What you will do: Report every line of the records below that contains the word "Ulker".

★ ★ ★ ★ ★ ★ ★

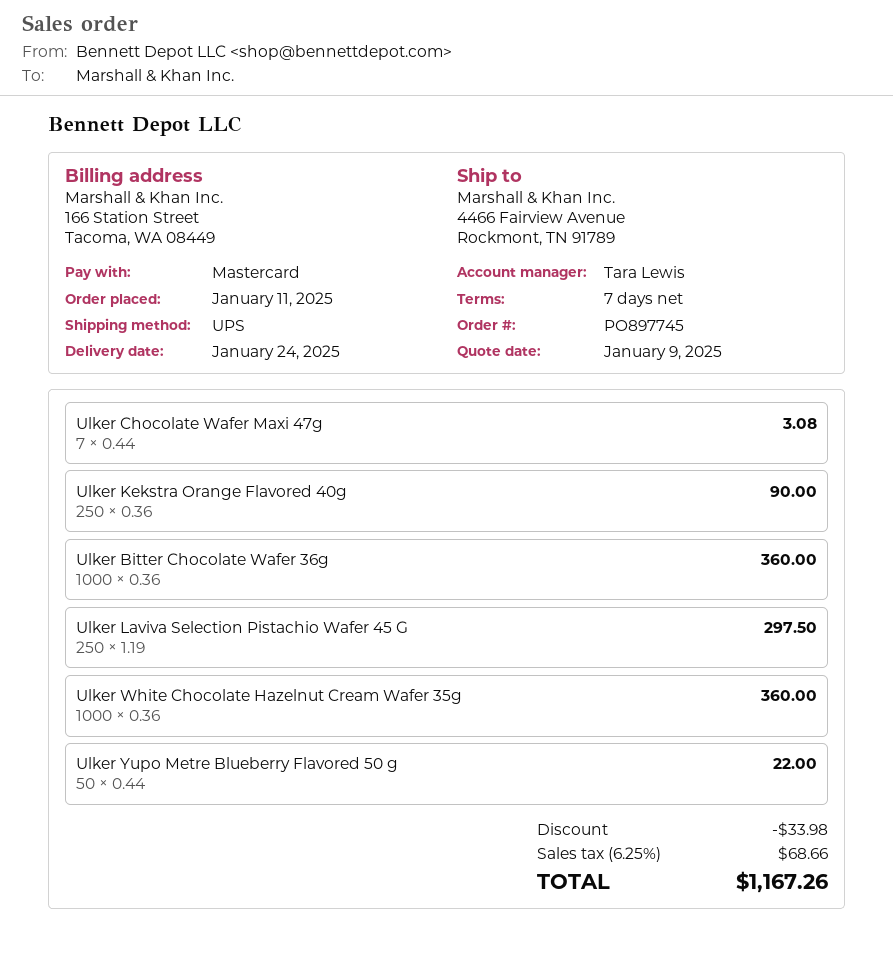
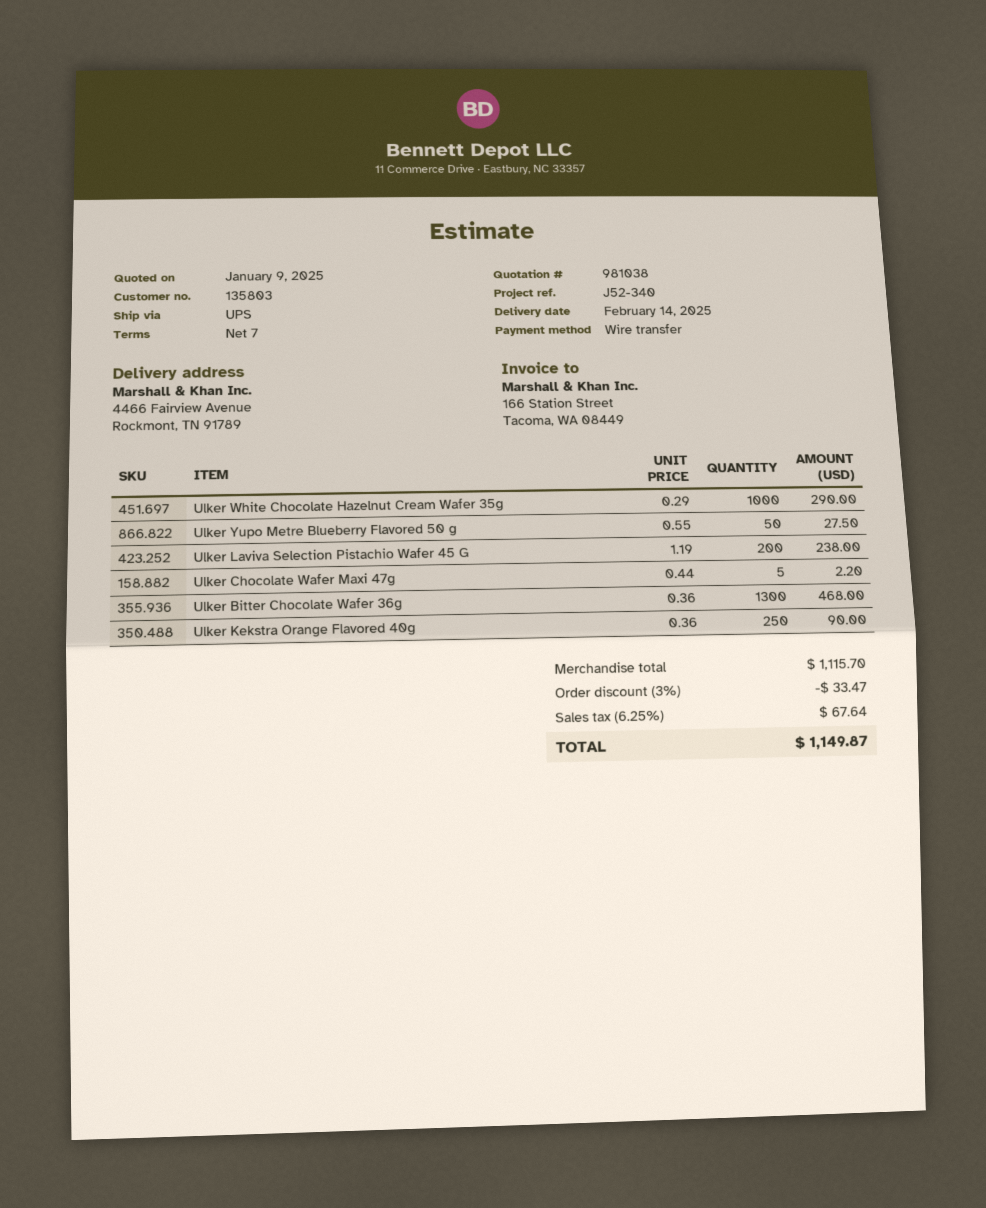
delivery date: 2025-01-24 -> 2025-02-14
payment method: Mastercard -> bank transfer
Ulker Chocolate Wafer Maxi 47g: 7 x 0.44 = 3.08 -> 5 x 0.44 = 2.20
Ulker Bitter Chocolate Wafer 36g: 1000 x 0.36 = 360.00 -> 1300 x 0.36 = 468.00
Ulker Laviva Selection Pistachio Wafer 45 G: 250 x 1.19 = 297.50 -> 200 x 1.19 = 238.00
Ulker White Chocolate Hazelnut Cream Wafer 35g: 1000 x 0.36 = 360.00 -> 1000 x 0.29 = 290.00
Ulker Yupo Metre Blueberry Flavored 50 g: 50 x 0.44 = 22.00 -> 50 x 0.55 = 27.50
discount: 33.98 -> 33.47
tax: 6.25% = 68.66 -> 6.25% = 67.64
total: 1167.26 -> 1149.87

★ ★ ★ ★ ★ ★ ★

Exercise result:
Ulker Chocolate Wafer Maxi 47g: 7 x 0.44 = 3.08 -> 5 x 0.44 = 2.20
Ulker Bitter Chocolate Wafer 36g: 1000 x 0.36 = 360.00 -> 1300 x 0.36 = 468.00
Ulker Laviva Selection Pistachio Wafer 45 G: 250 x 1.19 = 297.50 -> 200 x 1.19 = 238.00
Ulker White Chocolate Hazelnut Cream Wafer 35g: 1000 x 0.36 = 360.00 -> 1000 x 0.29 = 290.00
Ulker Yupo Metre Blueberry Flavored 50 g: 50 x 0.44 = 22.00 -> 50 x 0.55 = 27.50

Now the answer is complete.